### Material to process
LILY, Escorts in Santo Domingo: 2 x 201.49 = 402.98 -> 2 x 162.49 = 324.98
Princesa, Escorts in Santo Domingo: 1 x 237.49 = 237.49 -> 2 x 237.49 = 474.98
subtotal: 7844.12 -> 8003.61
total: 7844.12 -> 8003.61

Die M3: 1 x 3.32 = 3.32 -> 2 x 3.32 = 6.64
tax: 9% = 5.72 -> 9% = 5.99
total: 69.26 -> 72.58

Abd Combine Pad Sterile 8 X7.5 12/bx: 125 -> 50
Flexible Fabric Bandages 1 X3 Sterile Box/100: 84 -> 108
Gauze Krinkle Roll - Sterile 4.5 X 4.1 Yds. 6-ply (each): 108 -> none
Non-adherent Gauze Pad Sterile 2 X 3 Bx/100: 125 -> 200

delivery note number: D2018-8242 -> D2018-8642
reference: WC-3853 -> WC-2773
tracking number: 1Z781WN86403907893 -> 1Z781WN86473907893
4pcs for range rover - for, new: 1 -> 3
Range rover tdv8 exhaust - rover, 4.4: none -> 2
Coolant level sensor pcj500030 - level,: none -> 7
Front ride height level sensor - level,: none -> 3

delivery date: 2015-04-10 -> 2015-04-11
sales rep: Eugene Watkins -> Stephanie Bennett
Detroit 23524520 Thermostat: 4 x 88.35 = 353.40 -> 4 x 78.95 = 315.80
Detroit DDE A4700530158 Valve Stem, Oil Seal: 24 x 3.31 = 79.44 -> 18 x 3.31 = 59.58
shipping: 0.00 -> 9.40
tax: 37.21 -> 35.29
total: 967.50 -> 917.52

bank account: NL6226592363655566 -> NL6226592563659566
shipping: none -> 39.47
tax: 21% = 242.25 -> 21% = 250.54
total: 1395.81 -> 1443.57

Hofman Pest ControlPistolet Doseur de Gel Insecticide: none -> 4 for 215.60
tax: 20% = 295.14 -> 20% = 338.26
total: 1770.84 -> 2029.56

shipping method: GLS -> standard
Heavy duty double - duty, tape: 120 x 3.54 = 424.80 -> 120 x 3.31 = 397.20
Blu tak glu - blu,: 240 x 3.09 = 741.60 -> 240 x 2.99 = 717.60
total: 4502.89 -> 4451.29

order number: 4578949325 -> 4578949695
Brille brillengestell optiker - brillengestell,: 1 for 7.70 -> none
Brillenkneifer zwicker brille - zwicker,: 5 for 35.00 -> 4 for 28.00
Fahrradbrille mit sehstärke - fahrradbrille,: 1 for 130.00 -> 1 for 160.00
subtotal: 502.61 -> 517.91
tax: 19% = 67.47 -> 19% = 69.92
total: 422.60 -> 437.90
######
*Work task*: Reproduce exactly, and only, the part of the listing above that begins at the line with "Flexible Fabric Bandages" and goes on through the line with "tax: 20% = 295.14 -> 20% = 338.26".

*Answer space*:
Flexible Fabric Bandages 1 X3 Sterile Box/100: 84 -> 108
Gauze Krinkle Roll - Sterile 4.5 X 4.1 Yds. 6-ply (each): 108 -> none
Non-adherent Gauze Pad Sterile 2 X 3 Bx/100: 125 -> 200

delivery note number: D2018-8242 -> D2018-8642
reference: WC-3853 -> WC-2773
tracking number: 1Z781WN86403907893 -> 1Z781WN86473907893
4pcs for range rover - for, new: 1 -> 3
Range rover tdv8 exhaust - rover, 4.4: none -> 2
Coolant level sensor pcj500030 - level,: none -> 7
Front ride height level sensor - level,: none -> 3

delivery date: 2015-04-10 -> 2015-04-11
sales rep: Eugene Watkins -> Stephanie Bennett
Detroit 23524520 Thermostat: 4 x 88.35 = 353.40 -> 4 x 78.95 = 315.80
Detroit DDE A4700530158 Valve Stem, Oil Seal: 24 x 3.31 = 79.44 -> 18 x 3.31 = 59.58
shipping: 0.00 -> 9.40
tax: 37.21 -> 35.29
total: 967.50 -> 917.52

bank account: NL6226592363655566 -> NL6226592563659566
shipping: none -> 39.47
tax: 21% = 242.25 -> 21% = 250.54
total: 1395.81 -> 1443.57

Hofman Pest ControlPistolet Doseur de Gel Insecticide: none -> 4 for 215.60
tax: 20% = 295.14 -> 20% = 338.26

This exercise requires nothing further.